Jaguar Land Rover has reported solid results for the financial year ending March, 2021 after a strong fourth-quarter performance and solid growth in the Chinese market.
Overall, Jaguar Land Rover was able to reverse last year’s losses and post modest annual growth of 2.6 per cent for the full financial year. And that was despite overall deliveries being down by around 13 per cent to 439,588 units. Strong demand in China helped the company post pre-tax profits of £662 million (AU$1.2 billion).
The fourth quarter was a particular highlight for JLR, with 123,483 vehicle sales, which marked a 12.4 per cent increase over the same period 12 months ago. JLR says the strong quarter was buoyed by soaring demand in the Chinese market, where sales grew by 127 per cent compared with the previous Q4.
This meant JLR was able to report fourth-quarter earnings before tax of £534 million, a not insignificant 7.5 per cent increase over the previous Q4 earnings.
Revenue also rocketed by more than 20.5 per cent to £6.5 (AU$11.85 billion) on the back of the introduction of the latest-generation Land Rover Defender.
JLR shipped 16,963 units of the new Defender in the fourth quarter, and 45,244 for the full year. JLR also introduced MY2021 vehicles in the past 12 months, including twelve hybrid and electrified models. Plug-in hybrids and electric variants accounted for more than 62 per cent of its total sales.
The company says that its recently introduced ‘Reimagine’ strategy will bolster its finances and deliver double-digit margins by the 2025/26 fiscal year. This plan includes £1.5 billion of exceptional charges in Q4, which covers £952 million of non-cash write-downs on prior investments and £534-worth of restructuring charges expected to be paid in 2021/22.

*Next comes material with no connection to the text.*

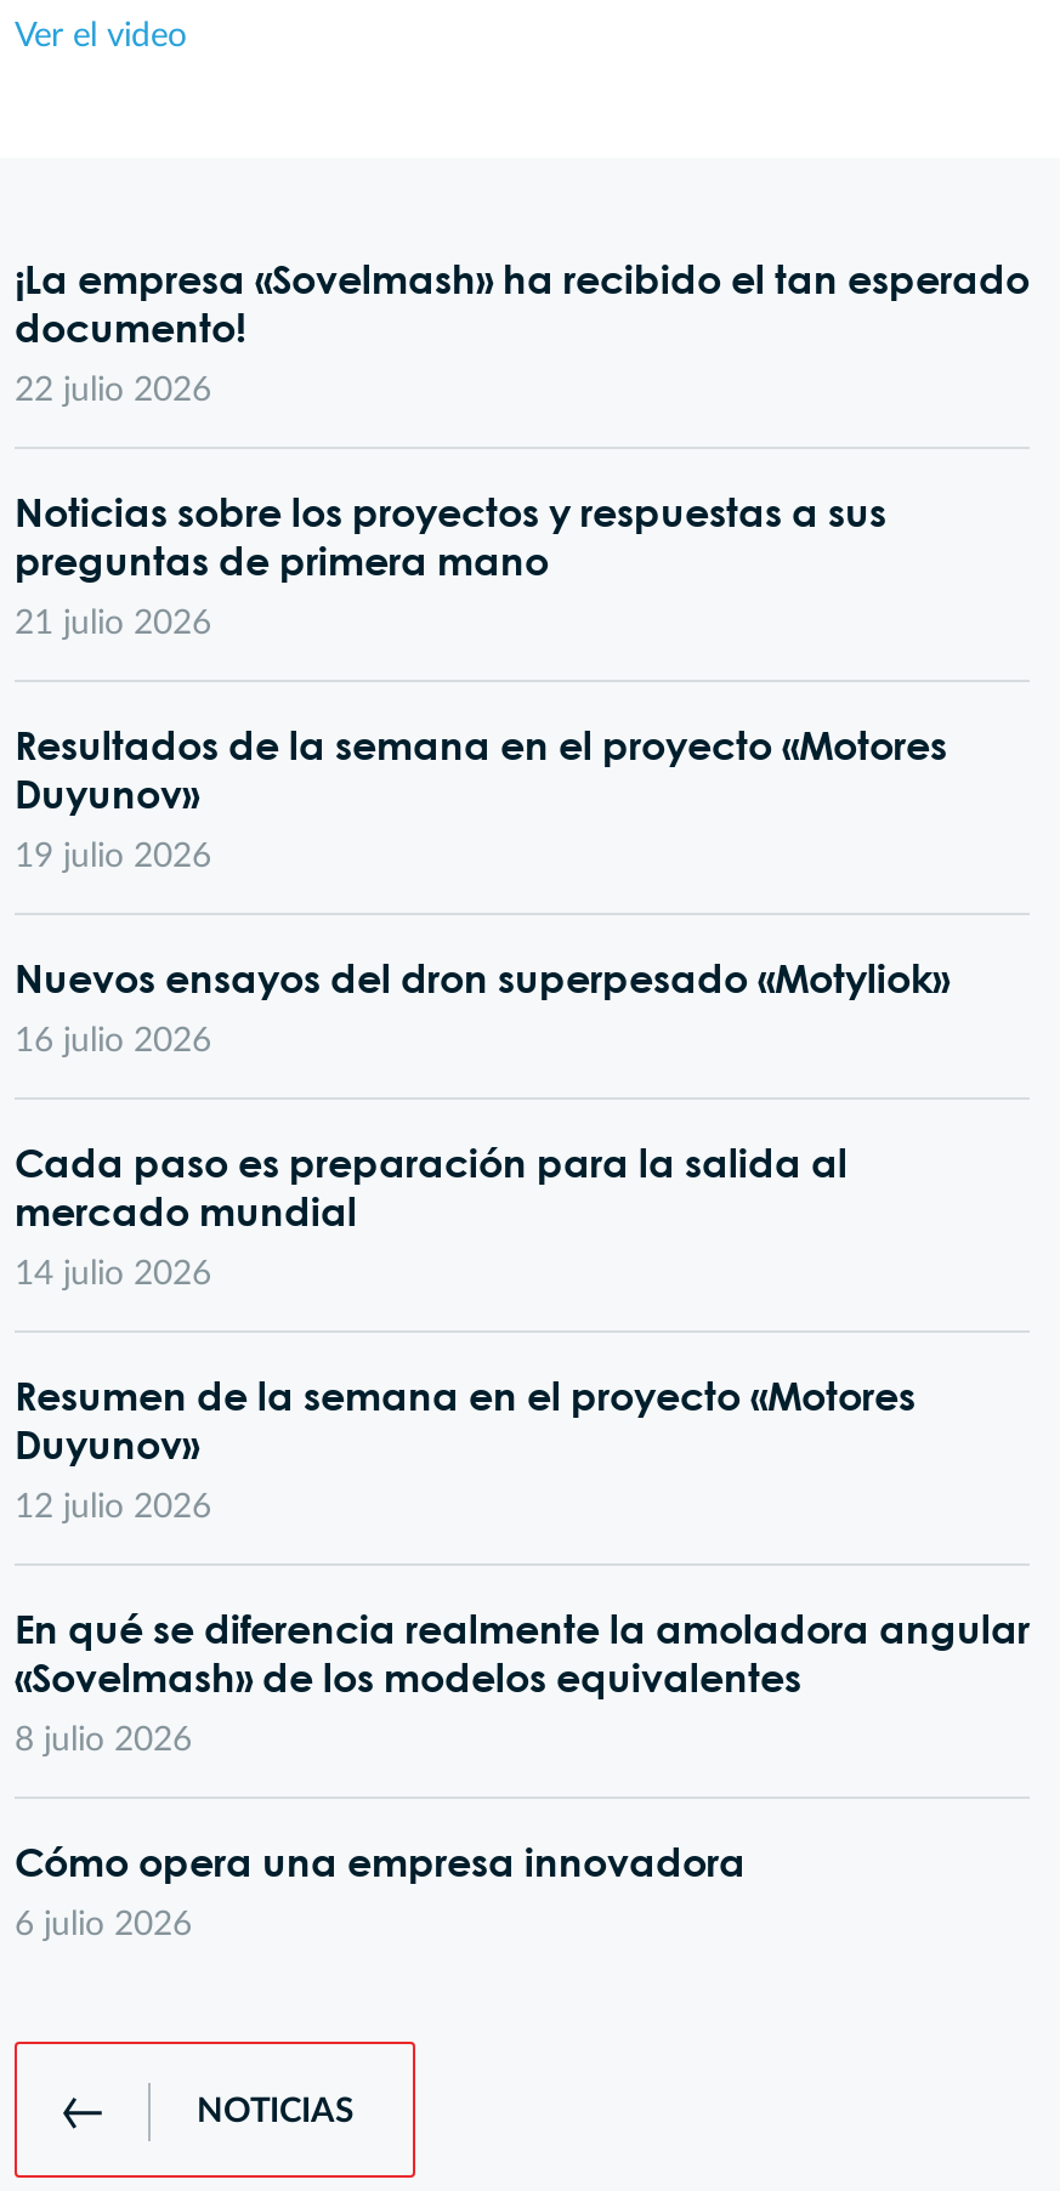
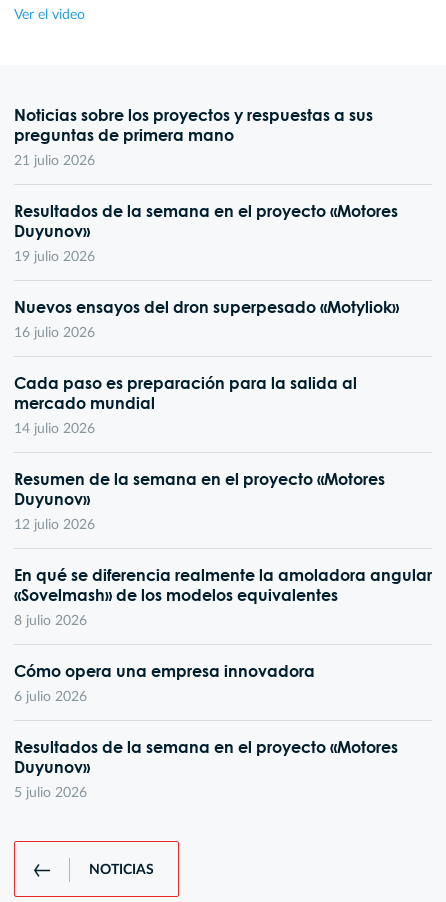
[15,255,1030,408] ¡La empresa «Sovelmash» ha recibido el tan esperado | documento! | 22 julio 2026 -> none
moved [15,488,1030,1942] -> [14,105,432,704]: Noticias sobre los proyectos y respuestas a sus | preguntas de primera mano | 21 julio 2026 | ... | Cómo opera una empresa innovadora | 6 julio 2026
none -> [14,737,398,800] Resultados de la semana en el proyecto «Motores | Duyunov» | 5 julio 2026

Jaguar Land Rover says it now has £4.8 billion (AU$8.75 billion) of cash and short-term investments that amount to a total liquidity figure of £6.7 billion (AU$12.71 billion), which includes £1.31 billion worth of undrawn credits. Jaguar Land Rover’s chief financial officer, Adrian Mardell, spoke about the results, saying:
“We are pleased to have been able to continue to generate improved cash flow and profitability in Q4, despite the ongoing challenges of Covid-19 on both retailers and the supply chain. It was particularly satisfying to achieve a 7.5% EBIT margin in Q4 and positive cash flow for the full year.”